Betelgeuse surpreende astrônomos com novas descobertas sobre seu comportamento
A estrela Betelgeuse, uma das mais brilhantes e conhecidas do céu noturno, voltou a chamar a atenção da comunidade científica. Localizada na constelação de Órion, a supergigante vermelha tem sido alvo de intensas observações após eventos incomuns registrados nos últimos anos, incluindo variações significativas em seu brilho.
Pesquisas recentes indicam fortes evidências da existência de uma estrela companheira orbitando muito próxima de Betelgeuse. A descoberta ajuda a esclarecer mistérios antigos sobre o comportamento da estrela e reforça que suas mudanças recentes não indicam, necessariamente, uma explosão iminente.

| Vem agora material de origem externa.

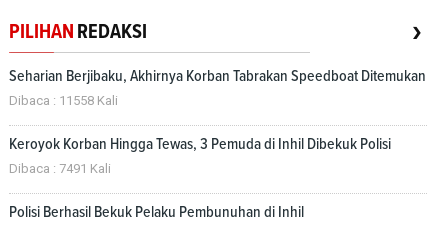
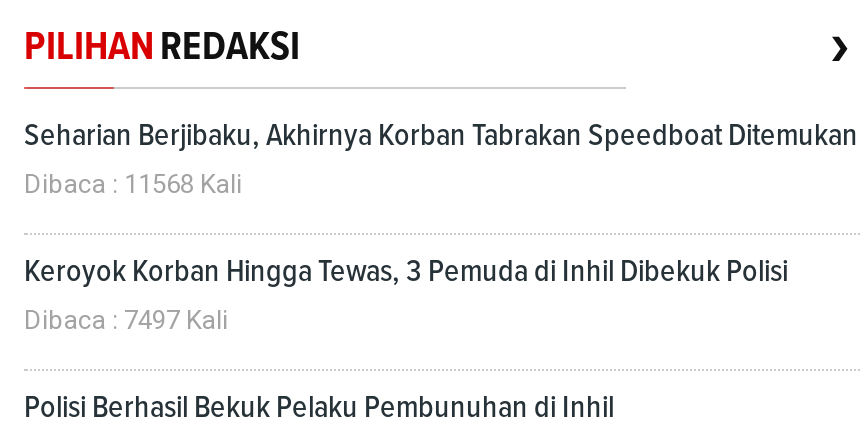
- Dibaca : 11558 Kali
+ Dibaca : 11568 Kali

- Dibaca : 7491 Kali
+ Dibaca : 7497 Kali
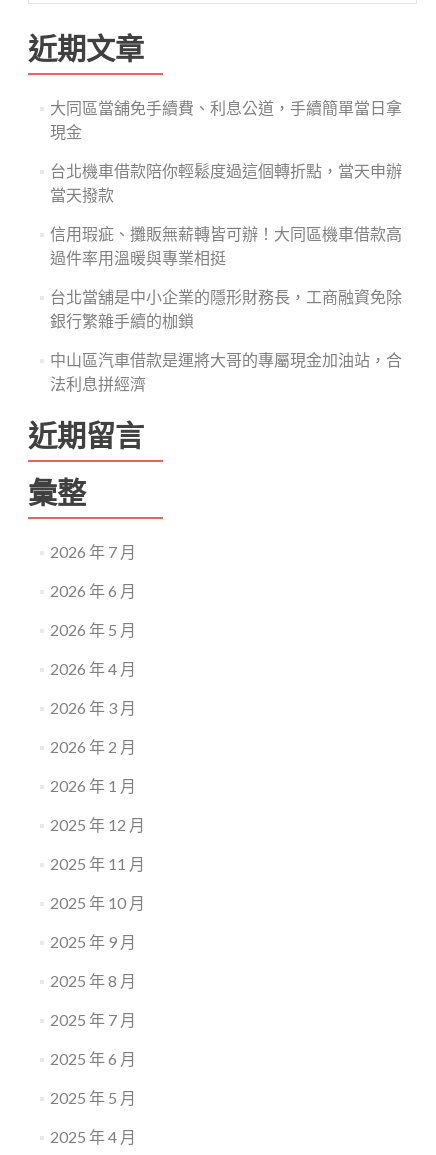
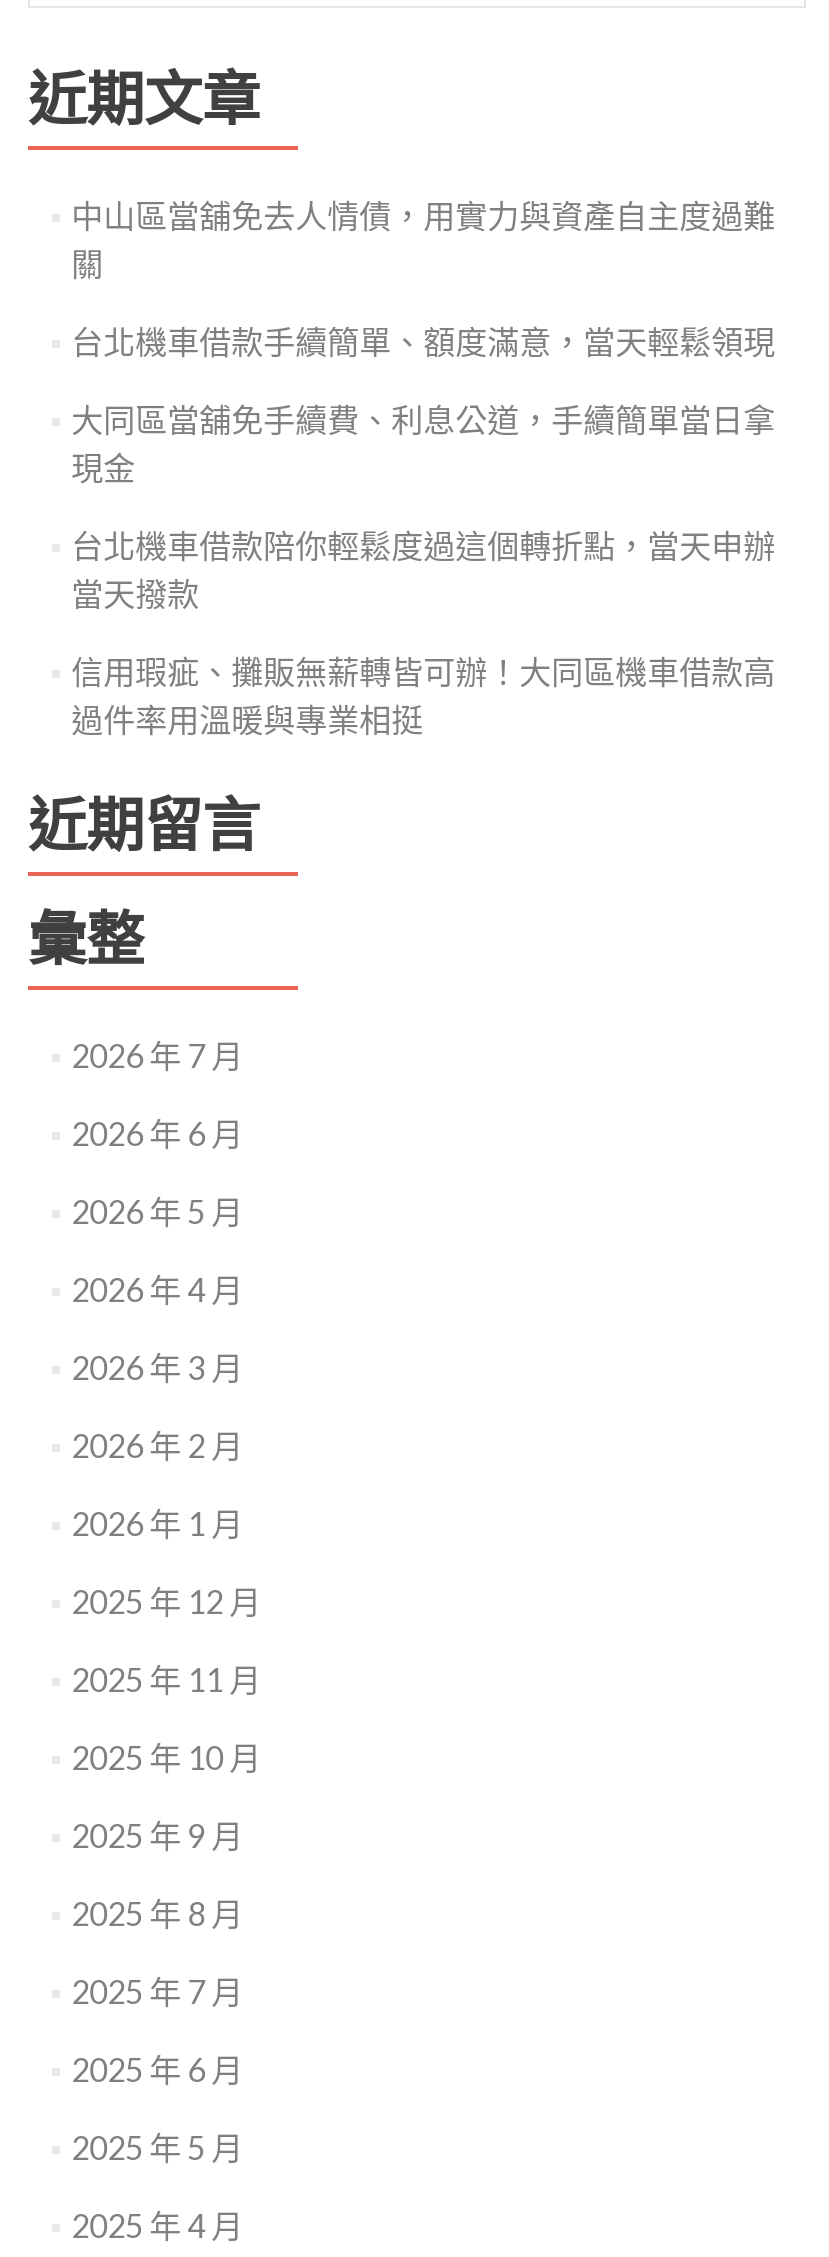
+ 中山區當舖免去人情債，用實力與資產自主度過難
+ 關
+ 台北機車借款手續簡單、額度滿意，當天輕鬆領現

moved down: 大同區當舖免手續費、利息公道，手續簡單當日拿 | 現金 | 台北機車借款陪你輕鬆度過這個轉折點，當天申辦 | 當天撥款 | 信用瑕疵、攤販無薪轉皆可辦！大同區機車借款高 | 過件率用溫暖與專業相挺

- 台北當舖是中小企業的隱形財務長，工商融資免除
- 銀行繁雜手續的枷鎖
- 中山區汽車借款是運將大哥的專屬現金加油站，合
- 法利息拼經濟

Evidências de uma estrela companheira
Utilizando dados do Telescópio Espacial Hubble, astrônomos identificaram perturbações na extensa atmosfera de Betelgeuse, como um rastro de gás denso, compatível com a passagem de um objeto em órbita. Essas observações foram complementadas por imagens obtidas com o telescópio Gemini North, no Havaí, que permitiram a detecção direta de um possível corpo estelar próximo à supergigante.

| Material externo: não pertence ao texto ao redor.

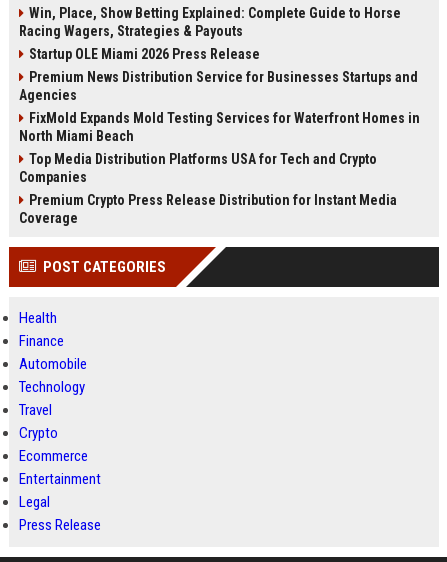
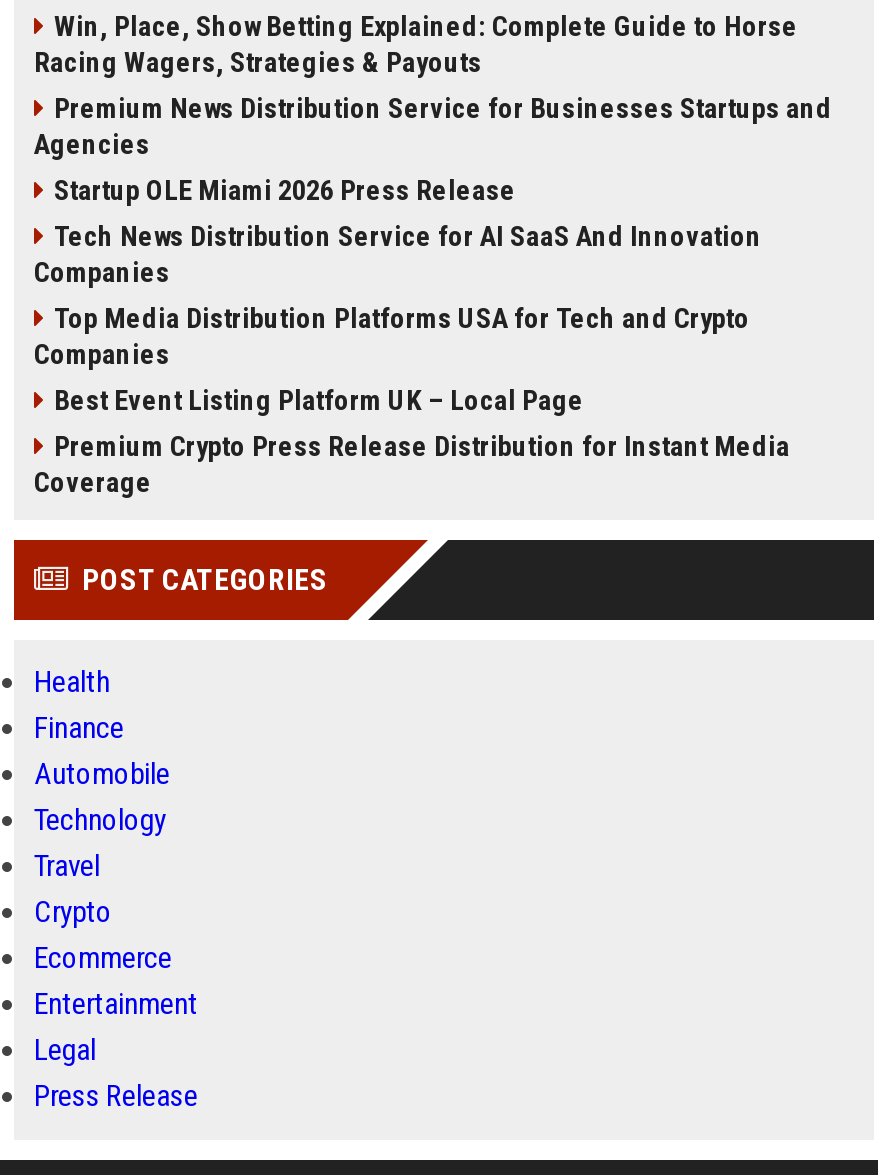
moved down: Startup OLE Miami 2026 Press Release

moved up: Premium News Distribution Service for Businesses Startups and | Agencies

- FixMold Expands Mold Testing Services for Waterfront Homes in
- North Miami Beach
+ Tech News Distribution Service for AI SaaS And Innovation
+ Companies

+ Best Event Listing Platform UK – Local Page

A presença dessa companheira pode explicar parte das variações periódicas no brilho de Betelgeuse, observadas há décadas, além de interações complexas entre as duas estrelas.
As variações de brilho e o “Grande Escurecimento”
Entre 2019 e 2020, Betelgeuse passou por um episódio conhecido como Grande Escurecimento, quando seu brilho diminuiu de forma acentuada. Estudos posteriores indicaram que o fenômeno foi causado pela ejeção de grandes quantidades de material da própria estrela, formando uma nuvem de poeira que bloqueou parte da luz visível.
Esses eventos são compatíveis com o estágio evolutivo avançado de Betelgeuse, que apresenta pulsações internas intensas, convecção extrema e perda significativa de massa.
Supernova: um evento inevitável, mas não iminente
Por ser uma supergigante vermelha, Betelgeuse deverá terminar sua vida em uma explosão de supernova. No entanto, os modelos atuais indicam que não há sinais de que isso vá acontecer em um futuro próximo. A explosão pode ocorrer daqui a milhares ou até dezenas de milhares de anos.
Apesar das especulações frequentes, astrônomos reforçam que variações de brilho e ejeções de material fazem parte do comportamento natural desse tipo de estrela e não são, por si só, sinais imediatos de colapso.
Um laboratório natural para a astronomia
Betelgeuse continua sendo uma das estrelas mais observadas do céu, funcionando como um verdadeiro laboratório natural para o estudo da evolução estelar. Novas observações estão previstas para os próximos anos, o que poderá confirmar definitivamente a natureza da estrela companheira e aprofundar o entendimento sobre os processos que ocorrem em supergigantes vermelhas.
Enquanto isso, Betelgeuse segue visível a olho nu e fascinando tanto cientistas quanto observadores do céu ao redor do mundo.